Font, line height, and vertical alignment

Some rich text features could already be achieved outside of Balkón, even when using the “plain text” interface. Balkón simply outputs glyph identification and position. It does not care about text properties that do not affect layout, like colour. A caller could mark parts of the paragraph to be rendered in a different colour, underlined, etc.

However, there are other rich text features which do affect layout, so an upgraded support from Balkón was needed.

The simplest upgrade was to allow combining different font objects in the same paragraph. A font object (as used by HarfBuzz) is defined by its font face, but also its size, weight, and style. This allows formatting parts of the paragraph in boldface or in italics, simply by swapping the font object.

A more complex situation develops when line height needs to vary as well. Different font sizes, but sometimes even different fonts of the same size, may require a different amount of vertical space to be readable.

Balkón allows control of this vertical space in the same way as the CSS line-height property does. But mixing line heights in this way means that text fragments of different heights need to be aligned somehow. This is achieved using the CSS vertical-align property. Balkón version 1.3.0.0 supports the line-relative values top and bottom, as well as baseline alignment with an optional offset. (Baseline alignment is another feature that requires knowing about ancestor boxes, and would therefore not work correctly with a flat list.)

Experimentation has shown that vertical alignment does not work consistently across modern browsers. Some behaviour remains undefined even in the current working draft of the CSS Inline Layout Module Level 3, for example “what to do for top/bottom/center aligned boxes that are taller than the rest of the content”. Balkón mimics Firefox, which appears to first use bottom-aligned boxes to stretch the line upwards as necessary, then use top-aligned boxes to stretch it downwards as necessary. In contrast, Chromium seems to give priority to boxes with line-relative alignment that appear earlier in the parent box. Another ambiguous case can be triggered by nesting a box with vertical-align: 10px inside a box with vertical-align: top. Reasoning about interactions of these CSS properties becomes circular, so browsers have to pick a point where this cycle is broken, and each picks a different one.
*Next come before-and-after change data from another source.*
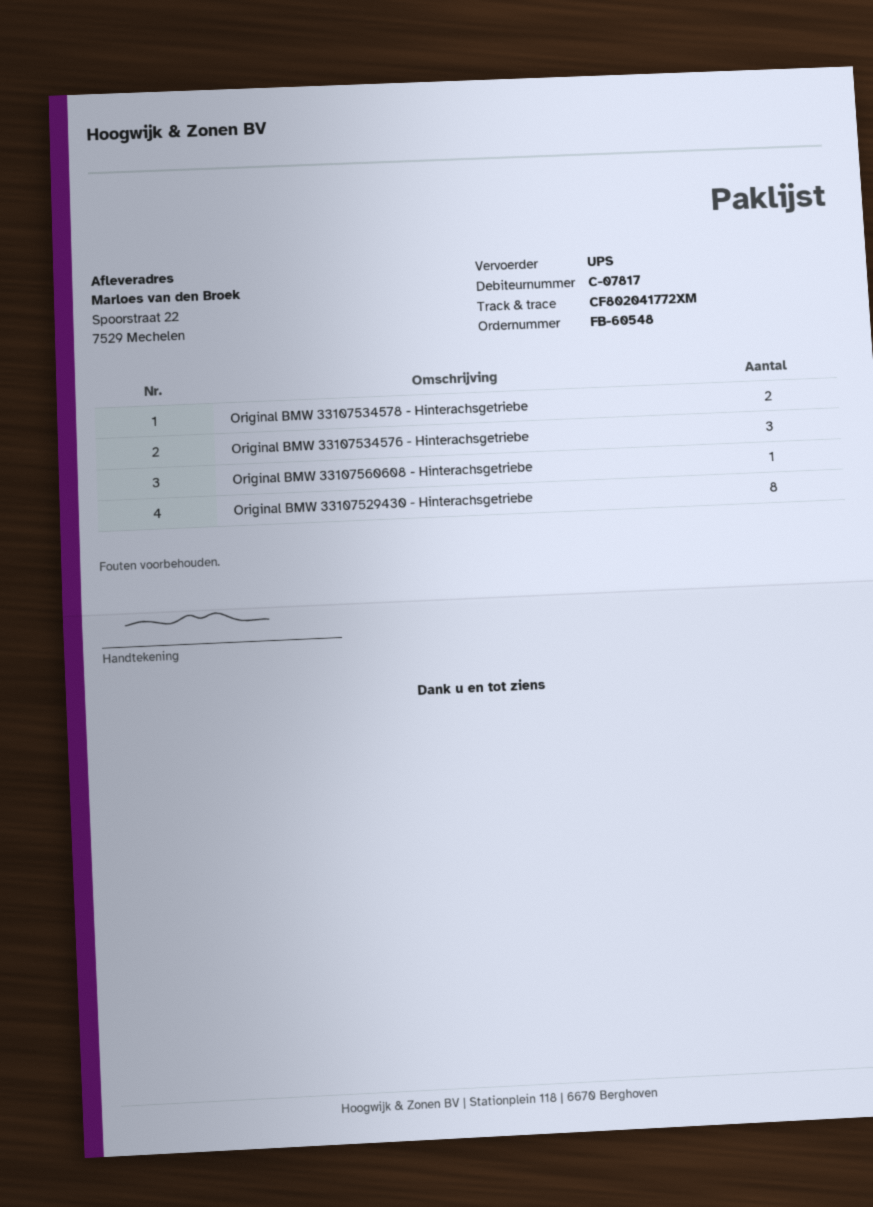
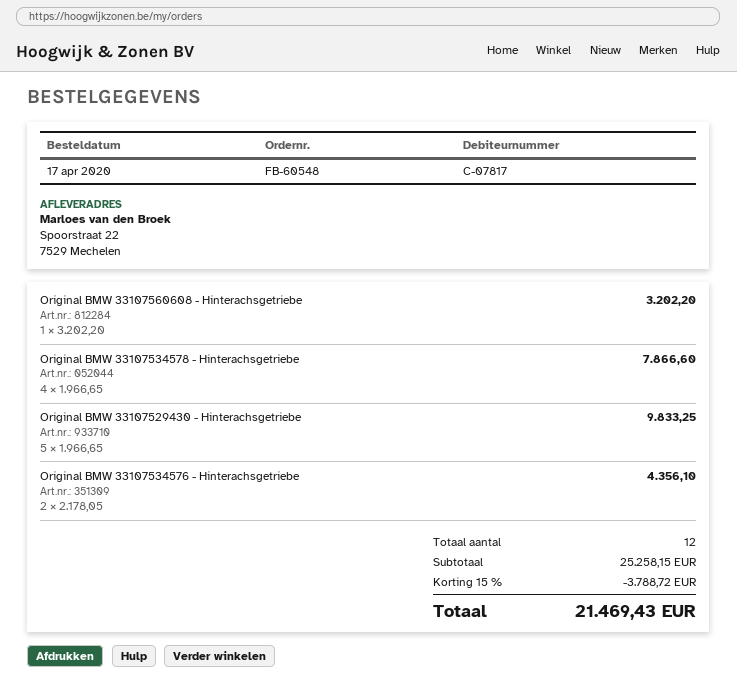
Original BMW 33107534578 - Hinterachsgetriebe: 2 -> 4
Original BMW 33107534576 - Hinterachsgetriebe: 3 -> 2
Original BMW 33107529430 - Hinterachsgetriebe: 8 -> 5

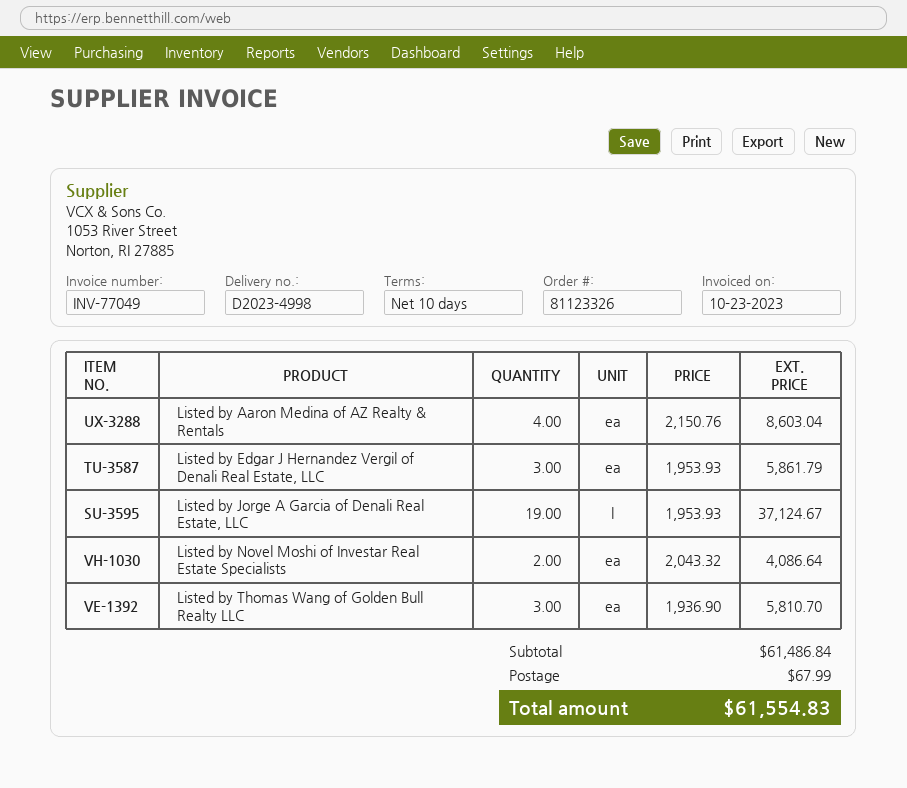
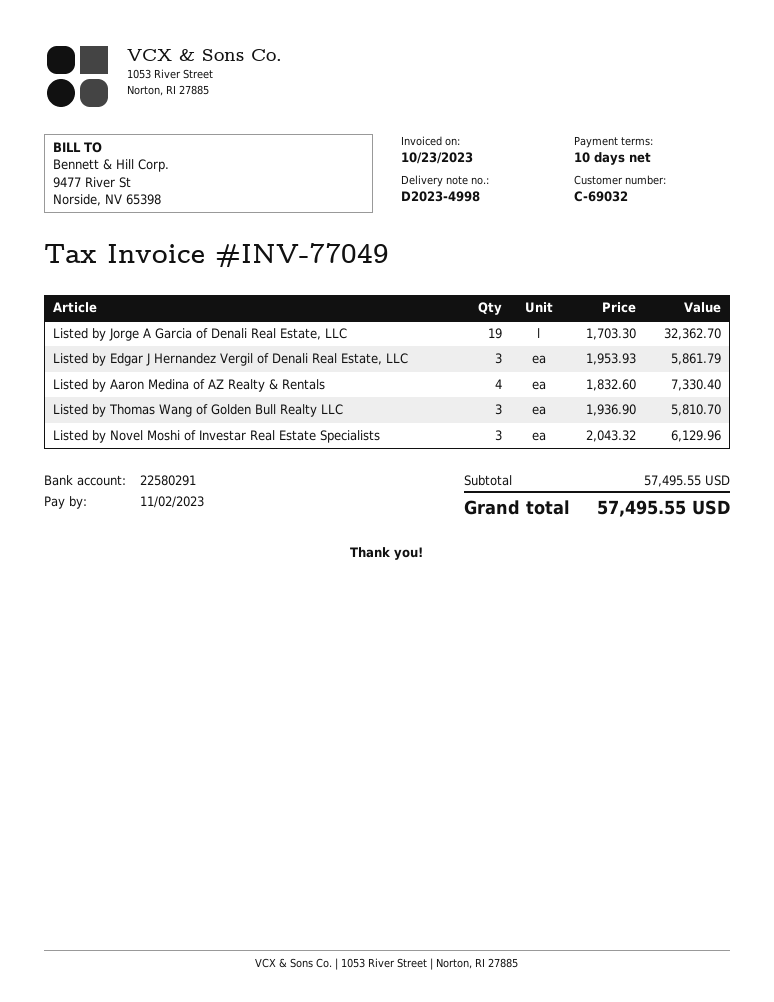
Listed by Aaron Medina of AZ Realty & Rentals: 4 x 2150.76 = 8603.04 -> 4 x 1832.60 = 7330.40
Listed by Jorge A Garcia of Denali Real Estate, LLC: 19 x 1953.93 = 37124.67 -> 19 x 1703.30 = 32362.70
Listed by Novel Moshi of Investar Real Estate Specialists: 2 x 2043.32 = 4086.64 -> 3 x 2043.32 = 6129.96
subtotal: 61486.84 -> 57495.55
shipping: 67.99 -> none
total: 61554.83 -> 57495.55

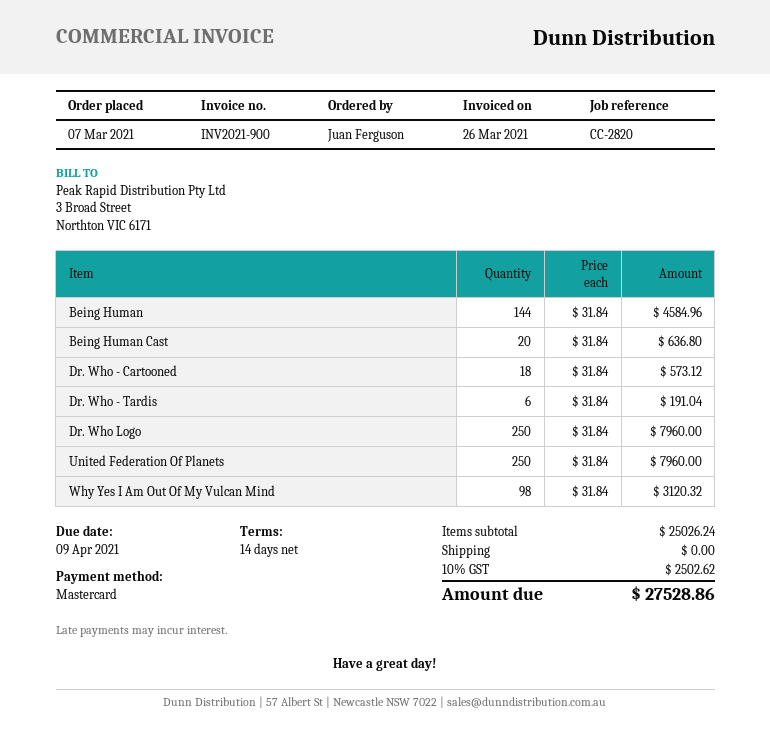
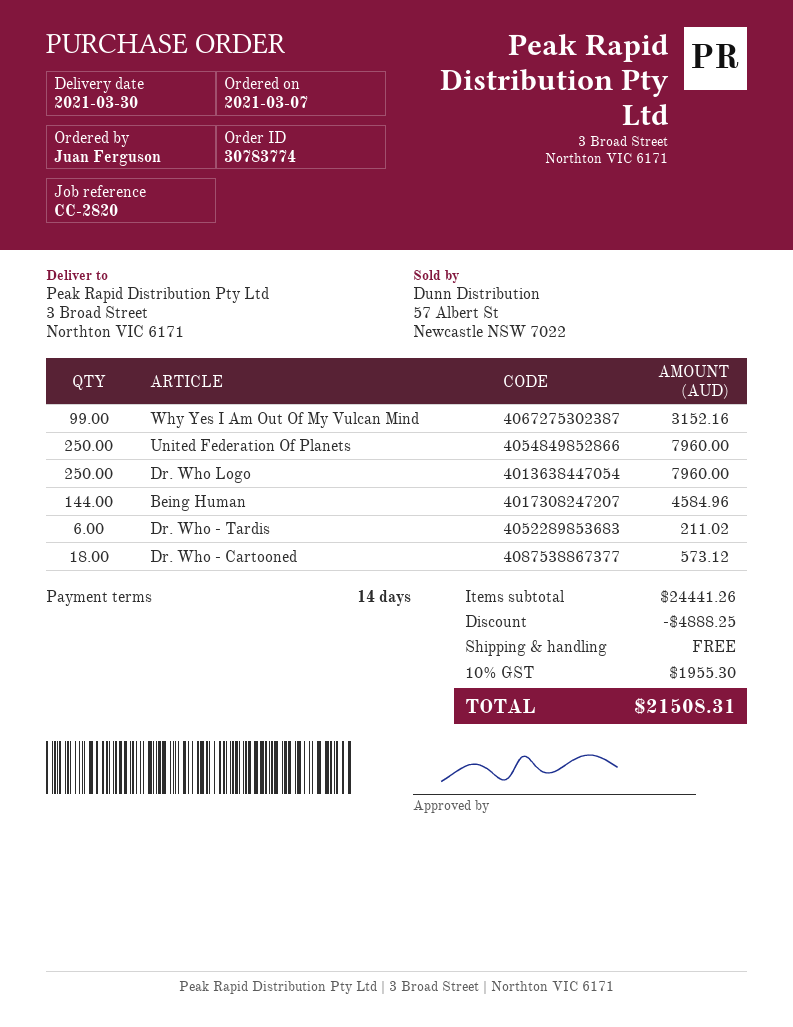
Being Human Cast: 20 for 636.80 -> none
Dr. Who - Tardis: 6 for 191.04 -> 6 for 211.02
Why Yes I Am Out Of My Vulcan Mind: 98 for 3120.32 -> 99 for 3152.16
subtotal: 25026.24 -> 24441.26
discount: none -> 4888.25
tax: 10% = 2502.62 -> 10% = 1955.30
total: 27528.86 -> 21508.31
CSS also requires that inline boxes always behave as if they contain a “strut” (an invisible glyph of zero width) when they would otherwise contain no glyphs. This “strut” can stretch an inline box, and therefore also the whole line, beyond what would be required to simply contain all its glyphs. Explicit line dimensions had to be added to the output of Balkón to avoid trimming the extra space from the edges of the paragraph. The existence of struts is why font setting matters even on boxes that do not contain any text directly.

Status of the project

While still experimental, lacking proper ICU bindings, and with some features yet to be implemented, Balkón has grown to include a feature set that should make it decently usable in an uncomplicated web browser. Many missing CSS features can now be added without large changes to the API.

This milestone marks my departure from the project, leaving Adrian to integrate the latest features of Balkón with CatTrap and Haphaestus. My hope is that Balkón in its current state provides good support to the Argonaut stack, and that it perhaps receives more funding in the future, so that developers – whether that means me or someone else – can improve it with bug fixes, cleanups, optimisations, and new features when needed.